Actor Curt Lowens, a Holocaust survivor and World War II hero, has died. He was 91.
Lowens fell recently and was taken to a rehabilitation center in Beverly Hills, California, where he died on May 8, notes The Hollywood Reporter.
Born Curt Loewenstein in 1925, his family fled Nazi Germany in 1940, with plans to emigrate to the United States by way of the Netherlands. However, while waiting to depart from Rotterdam, the Nazis invaded the Netherlands, and his family eventually went into hiding.
Curt joined the Dutch resistance where he worked with a network of Dutch rescuers who aided Jewish children in hiding. He also helped rescue two downed U.S. Army Air Corps flyers, for which he later received a commendation from Gen. Dwight D. Eisenhower.
After liberation, he joined the British Eighth Corps as an interpreter, assisting in the May 1945 arrest of the remaining Nazi leaders in Germany.

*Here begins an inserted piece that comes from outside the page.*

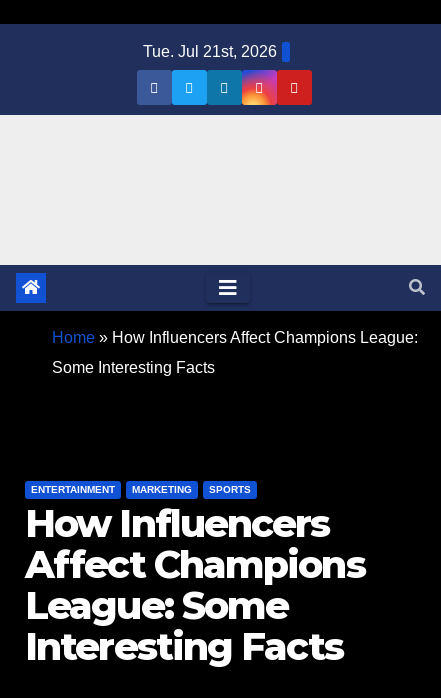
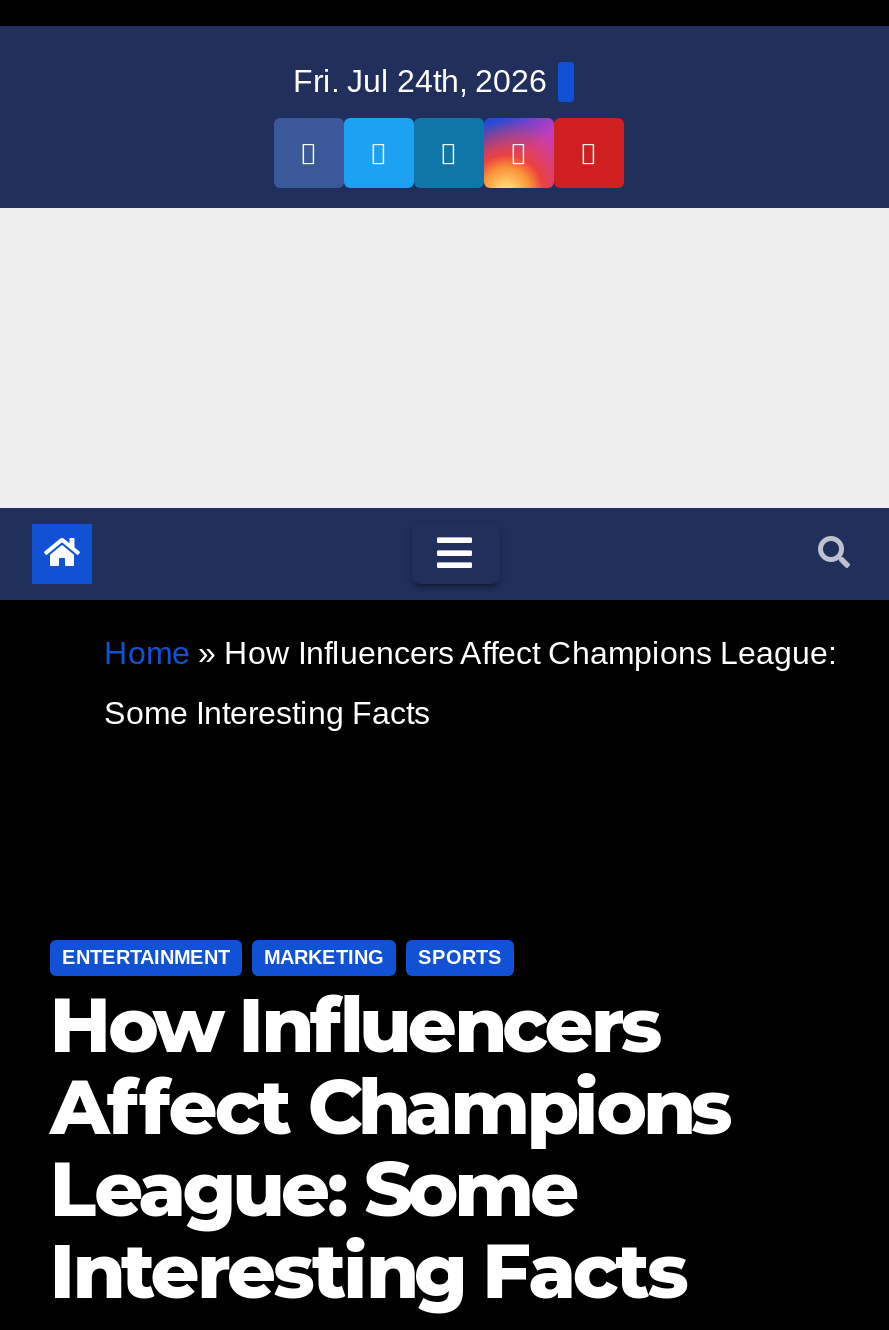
- Tue. Jul 21st, 2026
+ Fri. Jul 24th, 2026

In 1947, he emigrated to the U.S. with his family. He studied acting at the Herbert Berghof Studio in New York, adopting the stage name Curt Lowens.
He specialized in playing Nazis, beginning with the original 1951 Broadway production of “Stalag 17,” in which he played an SS guard. Also on Broadway, he portrayed Dr. Josef Mengele in “The Deputy.” In the 1960s, he famously portrayed a Gestapo captain on the popular television sitcom “Hogan’s Heroes,” and in the 1970s he was an SS general on “Wonder Woman.”
“Curt Lowens was a remarkable man in all regards,” said Wolf Gruner, director of USC Shoah Foundation Center for Advanced Genocide Research. “Most impressive for me and my USC students was the fact that during the Second World War as a German Jew in hiding, he tirelessly worked to rescue other fellow Jews with help from the Dutch resistance. Moreover, he even saved two U.S. airmen whom the Germans had shot down in the Netherlands. As a macabre irony of his life it turned out that later in Hollywood he, a Holocaust survivor, had to play all these Nazi movie characters.”
He has more than 100 acting credits on the stage, screen and television, according to IMDb.
“Curt Lowens was a man who exemplified heroism at a time when heroes were in short supply,” USC Shoah Foundation Executive Director Dr. Stephen D. Smith said in a statement. “He put himself at great risk to save others. By sharing his story, he has ensured that people will be inspired by his actions for generations to come.”
In 2014, composer Sharon Farber debuted her composition “Bestimming: Concerto for Cello, Orchestra and Narration,” which was “inspired by the heroics of Holocaust survivor Curt Lowens,” notes the Screen Actors Guild website. Lowens himself served as the narrator at the premiere performance.